## What is needed
Write out the data again exactly, skipping every picture.

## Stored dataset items
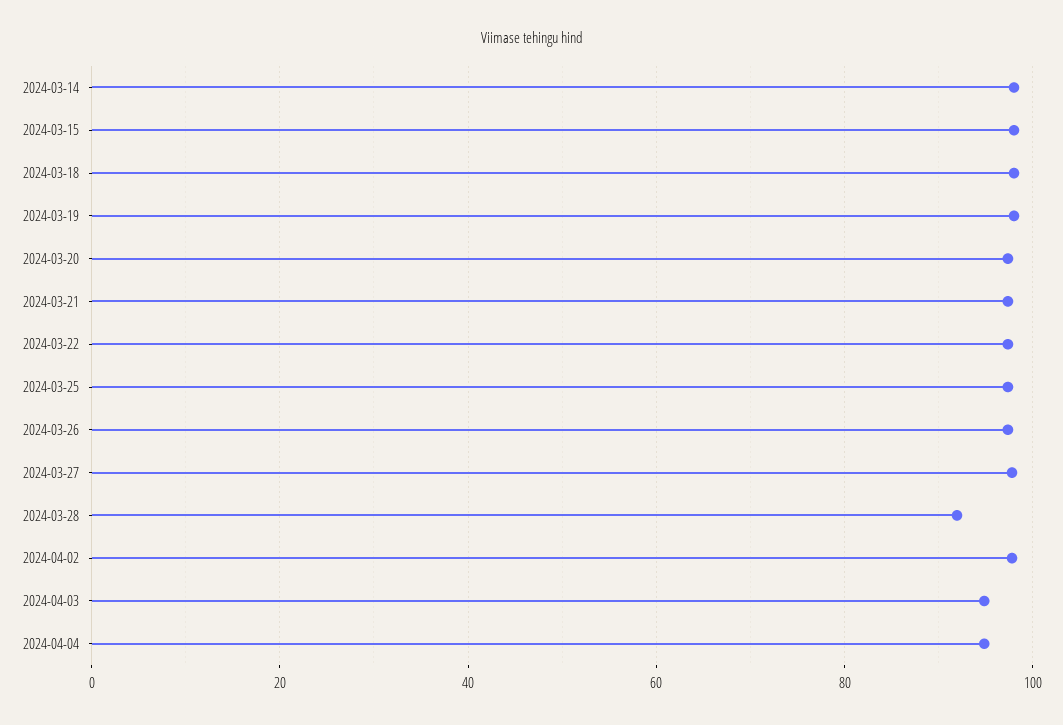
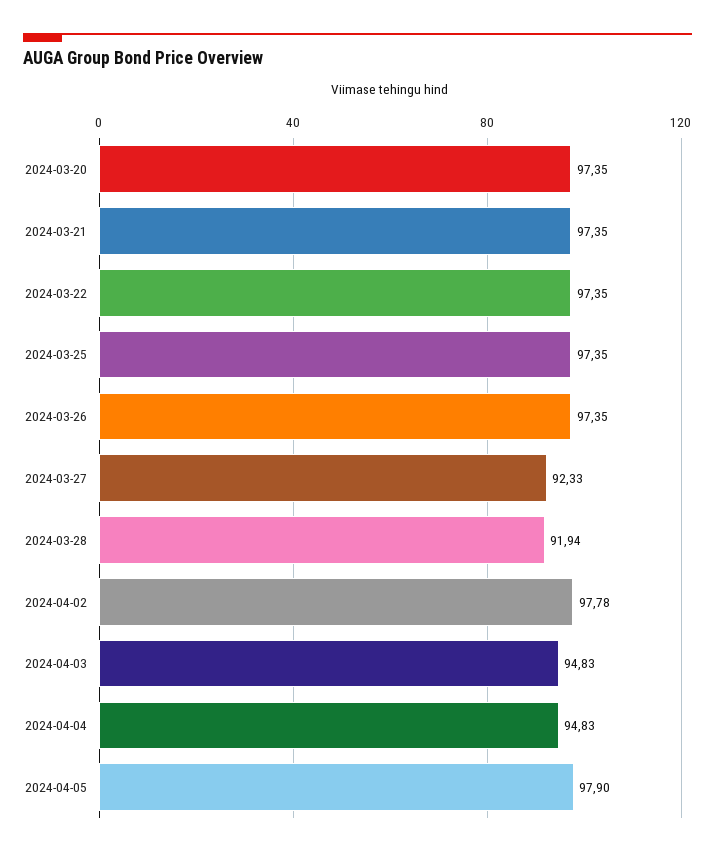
2024-03-14: 98 -> none
2024-03-15: 98 -> none
2024-03-18: 98 -> none
2024-03-19: 98 -> none
2024-03-27: 98 -> 92.33
2024-04-05: none -> 97.9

## Finished exercise
2024-03-14: 98 -> none
2024-03-15: 98 -> none
2024-03-18: 98 -> none
2024-03-19: 98 -> none
2024-03-27: 98 -> 92.33
2024-04-05: none -> 97.9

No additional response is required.